WHAT IS BEING ASKED:
Go through the listing and pick out each line with the word "number" in it.

MATERIAL PROVIDED:
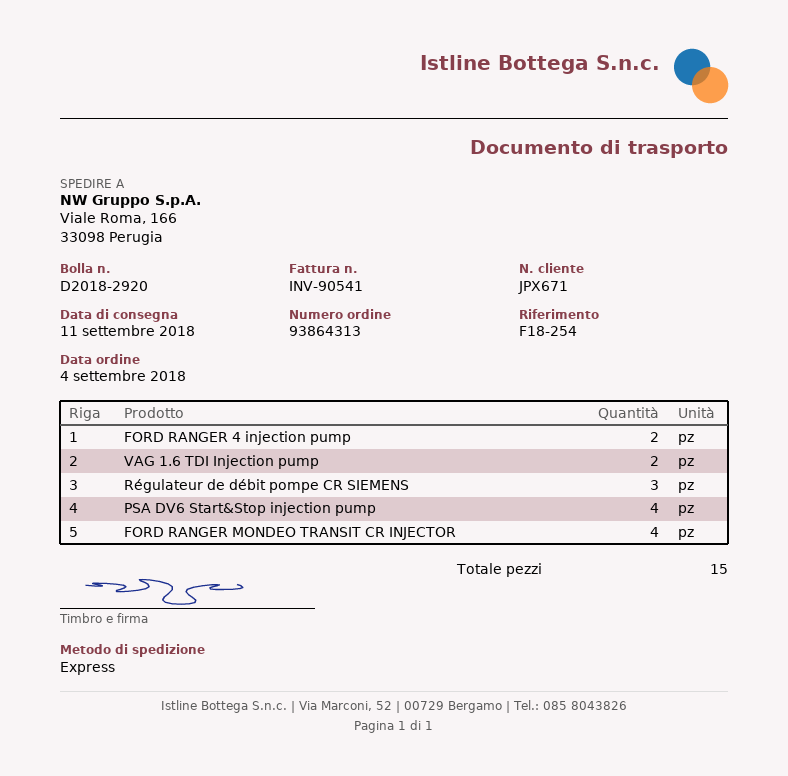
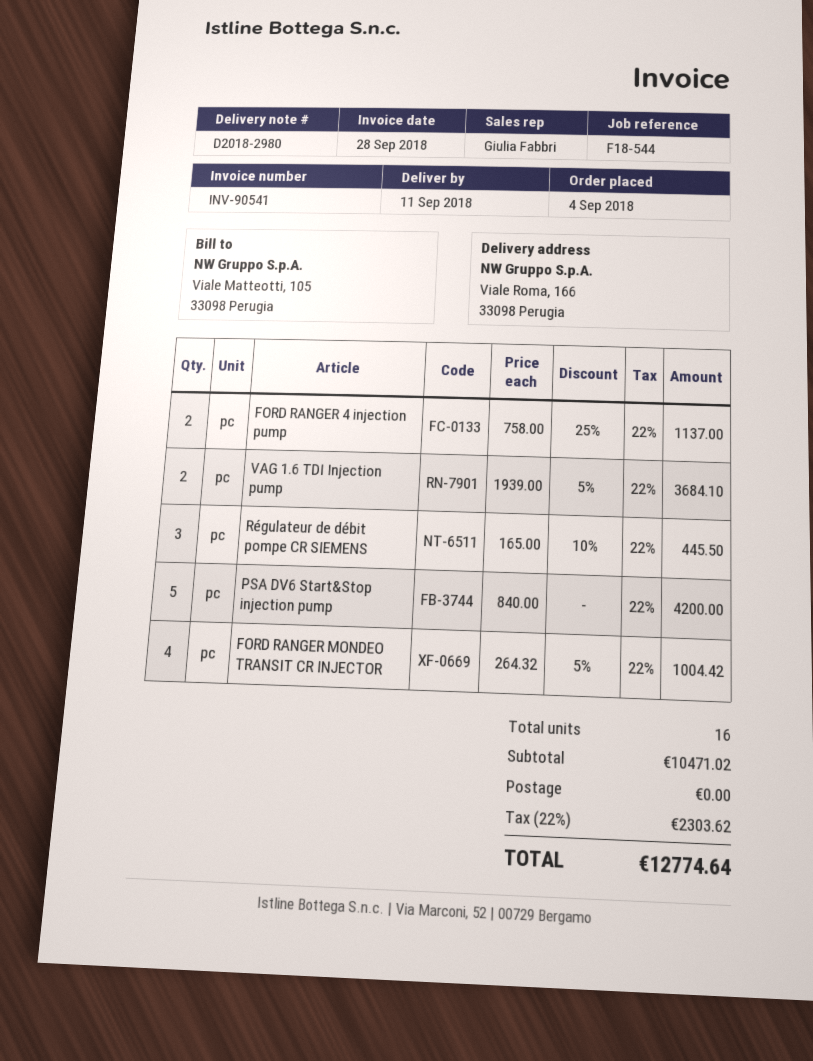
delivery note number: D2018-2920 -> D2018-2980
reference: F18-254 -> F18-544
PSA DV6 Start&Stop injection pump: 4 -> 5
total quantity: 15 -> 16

==

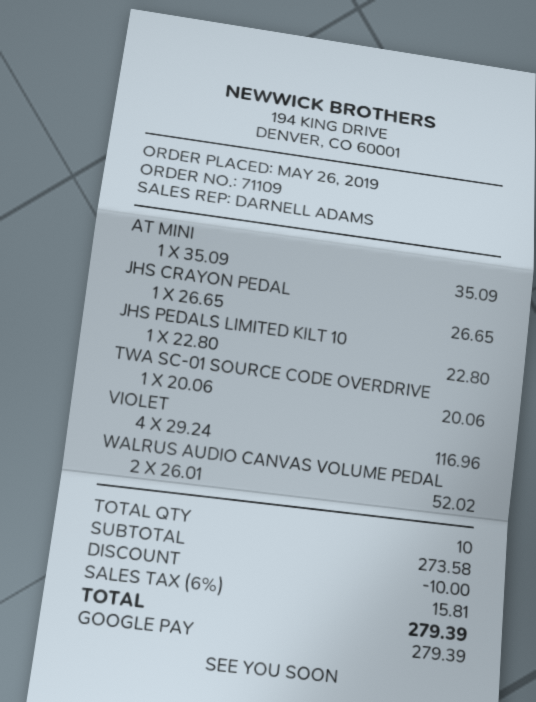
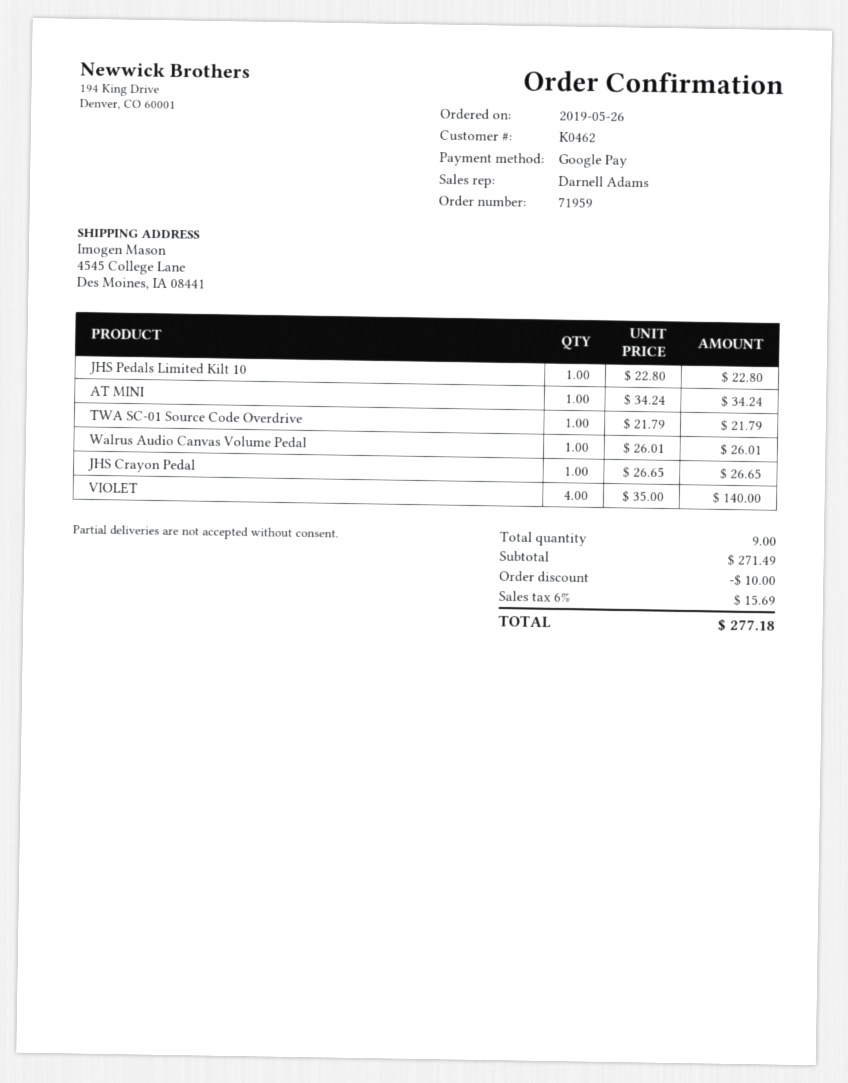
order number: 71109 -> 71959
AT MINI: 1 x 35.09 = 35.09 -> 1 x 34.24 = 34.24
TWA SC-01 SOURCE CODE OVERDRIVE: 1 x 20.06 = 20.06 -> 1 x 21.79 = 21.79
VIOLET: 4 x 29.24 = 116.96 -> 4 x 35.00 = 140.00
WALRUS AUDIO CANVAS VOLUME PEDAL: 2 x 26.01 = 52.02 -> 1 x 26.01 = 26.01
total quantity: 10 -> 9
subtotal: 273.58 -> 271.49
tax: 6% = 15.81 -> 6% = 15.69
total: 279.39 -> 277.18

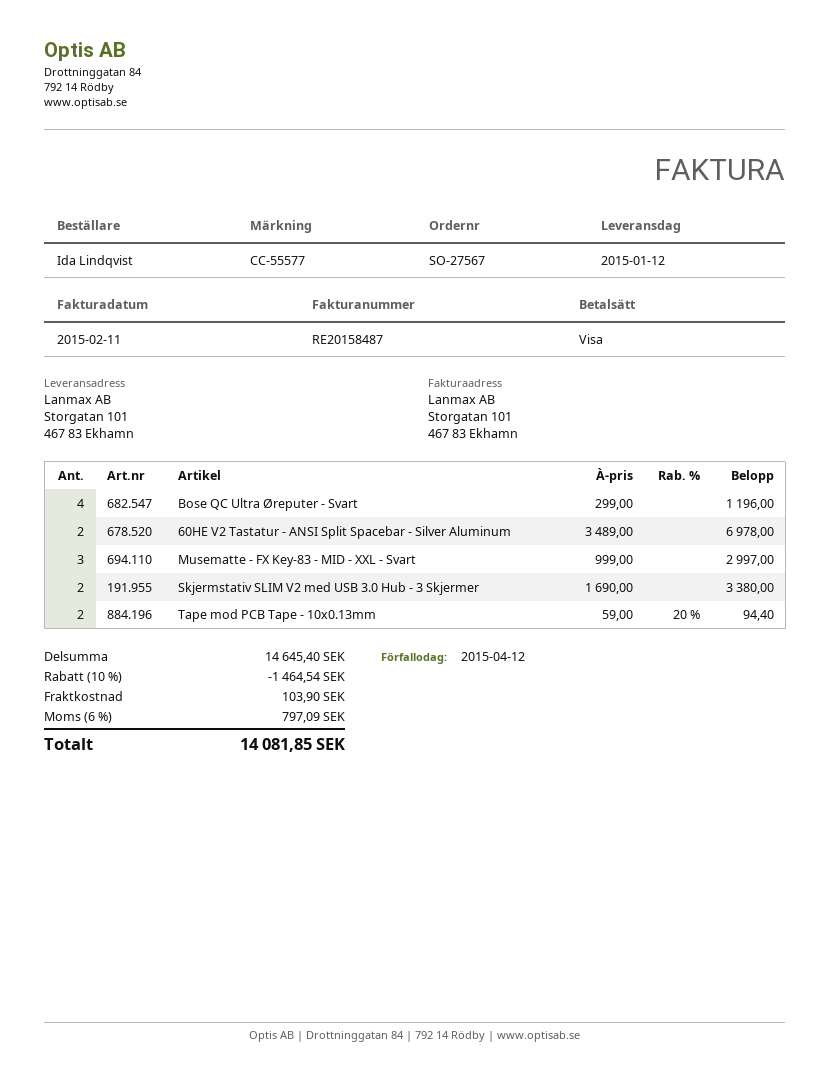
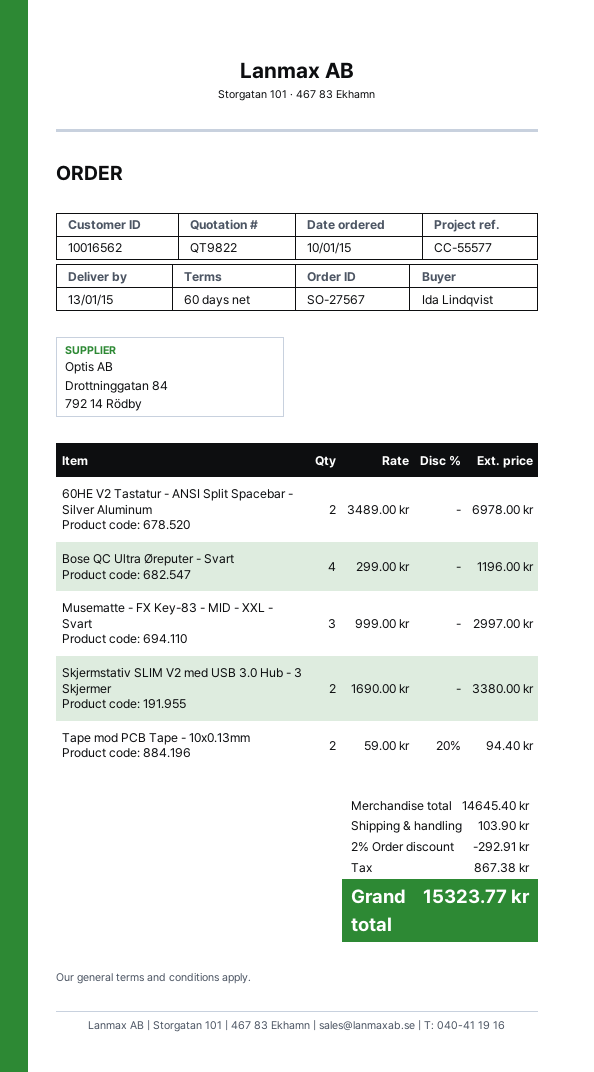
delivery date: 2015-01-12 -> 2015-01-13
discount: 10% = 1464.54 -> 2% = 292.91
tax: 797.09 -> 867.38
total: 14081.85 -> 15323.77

PROBLEM SOLUTION:
delivery note number: D2018-2920 -> D2018-2980
order number: 71109 -> 71959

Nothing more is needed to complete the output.